ABOUT THIS EXERCISE: Transcribe exactly the lines that fall between the one holding "[62,745,84,761] ## -> (1015, 671) none" and the one holding "[561,755,666,776] 'install.php' ->", inclusive, from the entries below.

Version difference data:
####

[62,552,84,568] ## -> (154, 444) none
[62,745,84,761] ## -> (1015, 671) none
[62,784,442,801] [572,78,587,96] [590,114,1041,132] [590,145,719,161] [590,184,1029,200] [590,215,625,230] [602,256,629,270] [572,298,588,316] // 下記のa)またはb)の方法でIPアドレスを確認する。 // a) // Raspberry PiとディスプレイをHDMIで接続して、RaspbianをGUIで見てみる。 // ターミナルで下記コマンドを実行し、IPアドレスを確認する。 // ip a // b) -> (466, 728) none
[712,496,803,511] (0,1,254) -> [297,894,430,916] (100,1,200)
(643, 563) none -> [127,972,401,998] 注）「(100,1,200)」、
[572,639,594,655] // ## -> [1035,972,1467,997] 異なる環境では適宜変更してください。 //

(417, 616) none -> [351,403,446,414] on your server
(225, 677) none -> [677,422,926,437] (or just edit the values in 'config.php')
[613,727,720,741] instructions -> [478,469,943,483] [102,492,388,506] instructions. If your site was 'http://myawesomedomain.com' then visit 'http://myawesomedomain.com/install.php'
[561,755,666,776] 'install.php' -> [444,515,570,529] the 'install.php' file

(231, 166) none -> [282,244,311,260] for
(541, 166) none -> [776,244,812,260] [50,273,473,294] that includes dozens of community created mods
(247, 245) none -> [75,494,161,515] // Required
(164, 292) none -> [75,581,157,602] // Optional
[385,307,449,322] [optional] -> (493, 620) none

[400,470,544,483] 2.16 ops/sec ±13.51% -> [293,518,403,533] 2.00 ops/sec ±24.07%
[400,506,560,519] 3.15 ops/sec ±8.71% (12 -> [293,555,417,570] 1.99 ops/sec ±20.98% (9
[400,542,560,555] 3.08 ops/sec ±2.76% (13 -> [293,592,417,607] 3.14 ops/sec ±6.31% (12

####

RESPONSE:
[62,745,84,761] ## -> (1015, 671) none
[62,784,442,801] [572,78,587,96] [590,114,1041,132] [590,145,719,161] [590,184,1029,200] [590,215,625,230] [602,256,629,270] [572,298,588,316] // 下記のa)またはb)の方法でIPアドレスを確認する。 // a) // Raspberry PiとディスプレイをHDMIで接続して、RaspbianをGUIで見てみる。 // ターミナルで下記コマンドを実行し、IPアドレスを確認する。 // ip a // b) -> (466, 728) none
[712,496,803,511] (0,1,254) -> [297,894,430,916] (100,1,200)
(643, 563) none -> [127,972,401,998] 注）「(100,1,200)」、
[572,639,594,655] // ## -> [1035,972,1467,997] 異なる環境では適宜変更してください。 //

(417, 616) none -> [351,403,446,414] on your server
(225, 677) none -> [677,422,926,437] (or just edit the values in 'config.php')
[613,727,720,741] instructions -> [478,469,943,483] [102,492,388,506] instructions. If your site was 'http://myawesomedomain.com' then visit 'http://myawesomedomain.com/install.php'
[561,755,666,776] 'install.php' -> [444,515,570,529] the 'install.php' file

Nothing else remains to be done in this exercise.